You can enable secure remote access to a Windows machine on the Dynamic Secrets or on the Rotated Secrets that generates ephemeral credentials for the machine. Users can access the Windows machine from the Secure Remote Access Portal over the web.

Prerequisites

To enable secure remote access to a Windows machine, you need:

A Dynamic Secret that specifies the Windows machine details and access credentials. Or a Rotated Secrets for a Windows Target.
Secure Remote Access Bastion.

Set Up Remote Access to a Windows Machine from the Akeyless CLI

Let's set up remote access to a Windows Machine using the Akeyless CLI. If you’d prefer, see how to do this from the Akeyless Console instead.

Run the update-item command to define the following fields to the dynamic secret that specifies the Windows machine details and access credentials:

akeyless update-item --name <Dynamic Secret Name>\
--secure-access-enable true \
--secure-access-host <hostname or IP> \
--secure-access-rdp-domain <domain name>

akeyless update-rotated-secret --name <Rotated Secret Name> \
--secure-access-enable true \
--secure-access-host <hostname or IP> \
--secure-access-rdp-domain <domain name>
--rotate-after-disconnect <true|false>

where:

secure-access-host: The hostname (or IP address) for accessing the Windows machine as defined in the dynamic secret. For multiple values repeat this flag.
secure-access-rdp-domain: Optional, only required when the dynamic secret is configured to create credentials for a fixed user. This option defines the domain to which the Windows user for whom credentials are created belongs.

Optional:

secure-access-rdp-user : Override the RDP Domain username.
secure-access-allow-external-user: Allow providing external user for a domain users [true/false].
rotate-after-disconnect: Optional for Rotated Secret. You can enable an automatic secret rotation after a session ends.
secure-access-rd-gateway-server- Optional for Dynamic Secret, to connect from the bastion to the remote host via an RD-Gateway server.

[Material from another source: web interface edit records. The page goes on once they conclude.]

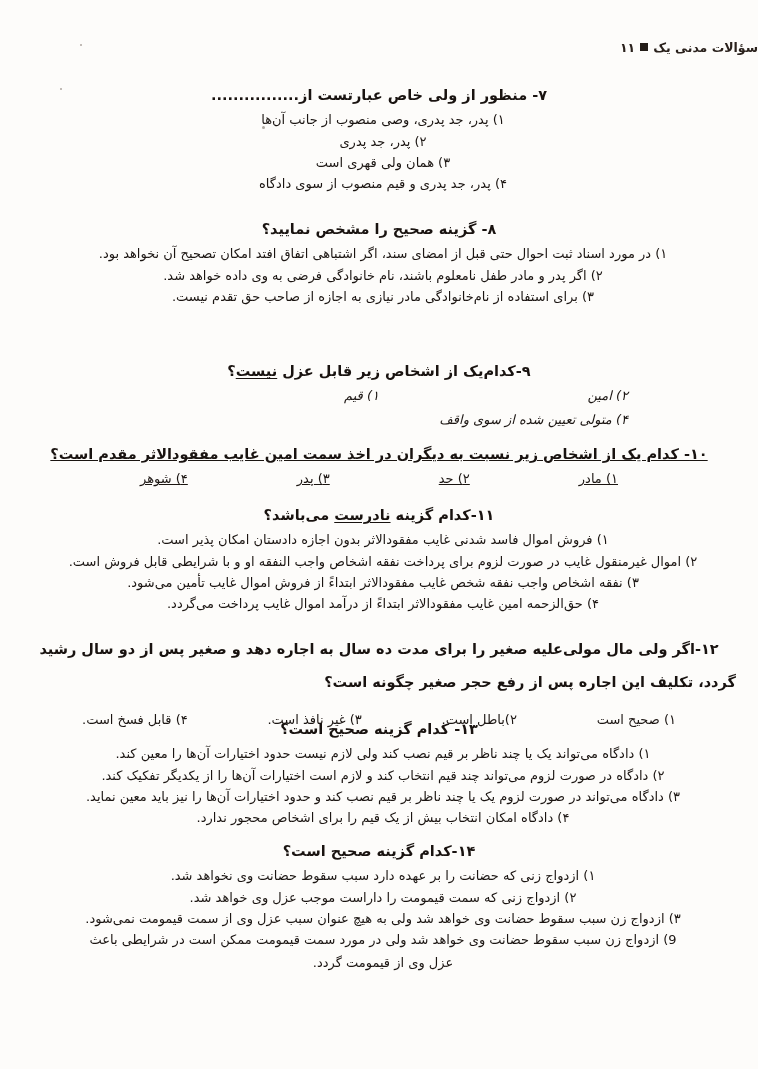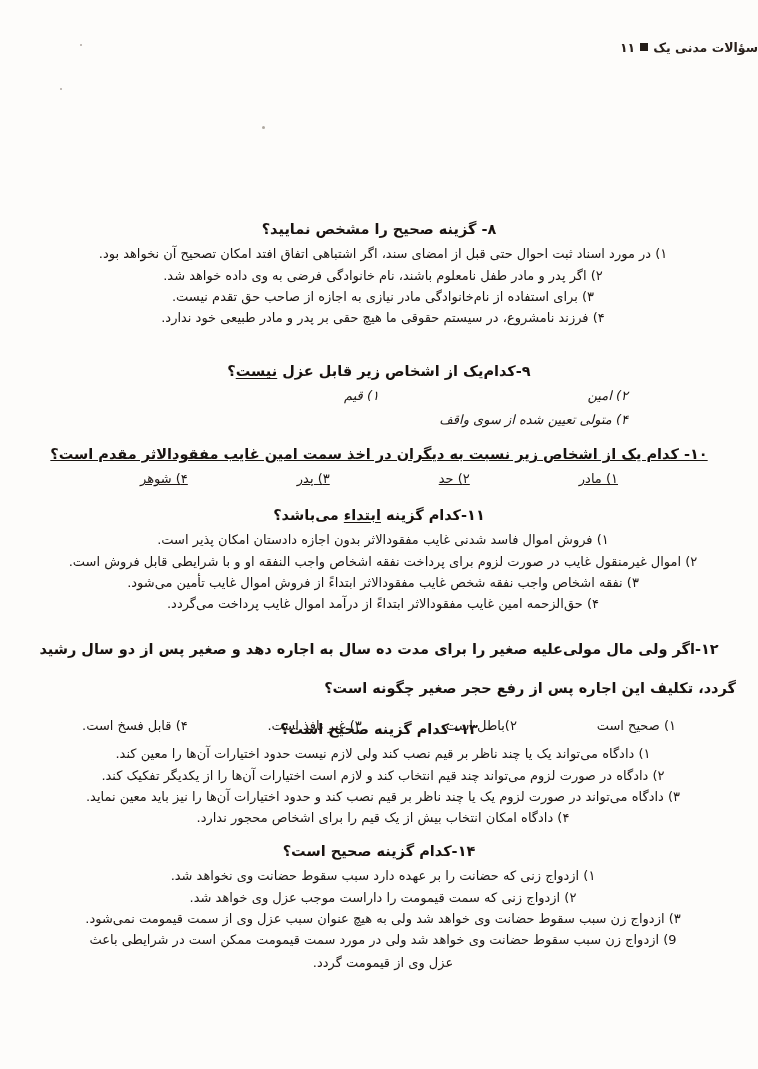"۷- منظور از ولی خاص" div.qblock { html: none -> <div> <p>۷- منظور از ولی خاص عبارتست از................</p> <div> <div>۱) پدر، جد پدری، وصی منصوب از جانب آن‌ها</div> <div>۲) پدر، جد پدری</div> <div>۳) همان ولی قهری است</div> <div>۴) پدر، جد پدری و قیم منصوب از سوی دادگاه</div> </div> </div> }
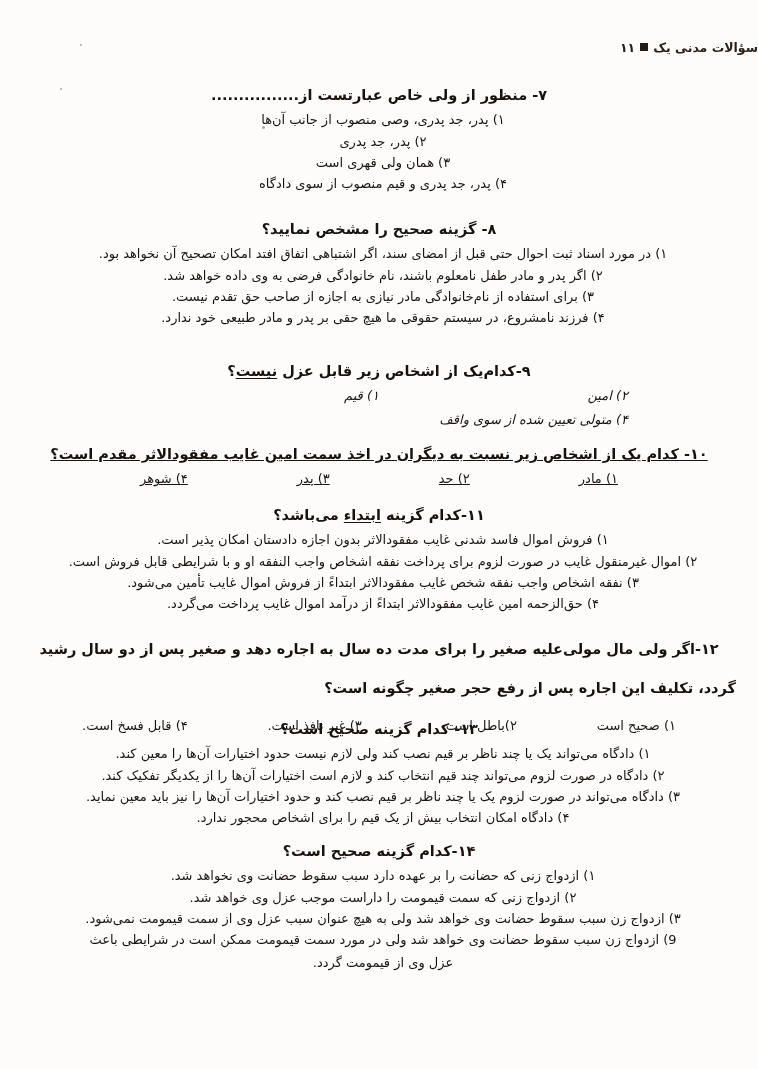"۴) فرزند نامشروع، در سیستم" div.opt { html: <div>۴) فرزند نامشروع، در سیستم حقوقی ما هیچ حقی بر پدر و مادر طبیعی خود ندارد.</div> -> none }
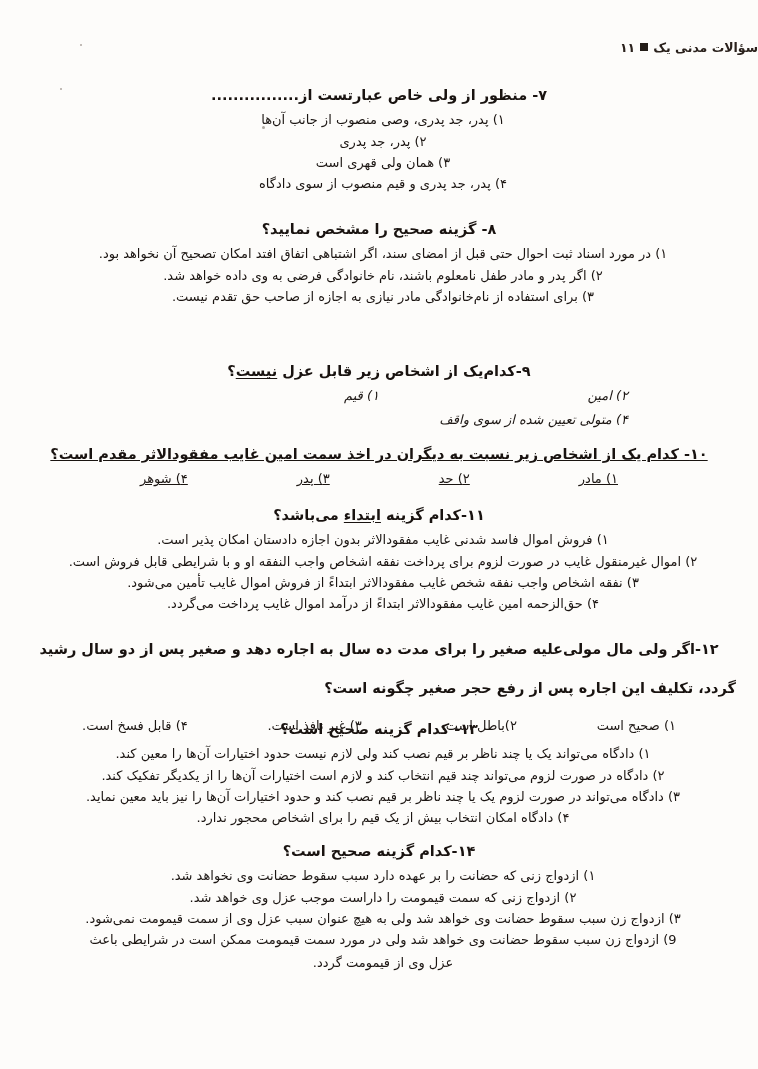"ابتداء" span.u { text: ابتداء -> نادرست }
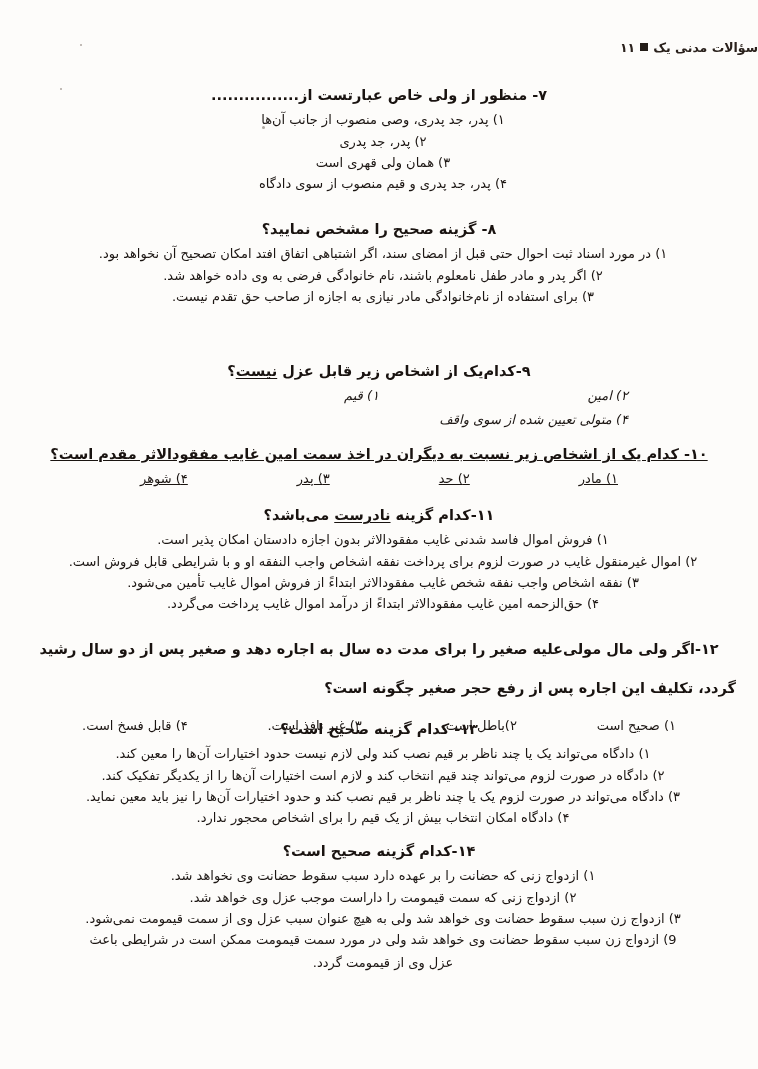"۱۲-اگر ولی مال مولی‌علیه صغیر" p.qstem { margin-bottom: 17px -> 11px }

Set Up Remote Access to a Windows Machine from the Akeyless Console

Let's set up remote access to a Windows Machine from the Akeyless Console. If you'd prefer, see how to do this from the Akeyless CLI instead.

Log in to the Akeyless Console and go to Secrets & Keys.
Select the Dynamic Secret or the Rotated Secret that specifies the Windows machine details and access credentials.
Click on the Secure Remote Access tab, select the pencil icon and enable the Secure Remote Access, then fill in the following fields:

Host(s): The hostname (or IP address) for accessing the Windows machine as defined in the dynamic secret.
Domain: Optional, only required when the dynamic secret is configured to create credentials for a fixed user. This option defines the domain to which the Windows user for whom credentials are created belongs.
Override User: Optional, override the RDP Domain username.
Allow Providing External Username: Optional. Select to enable an external username to log in to the target host.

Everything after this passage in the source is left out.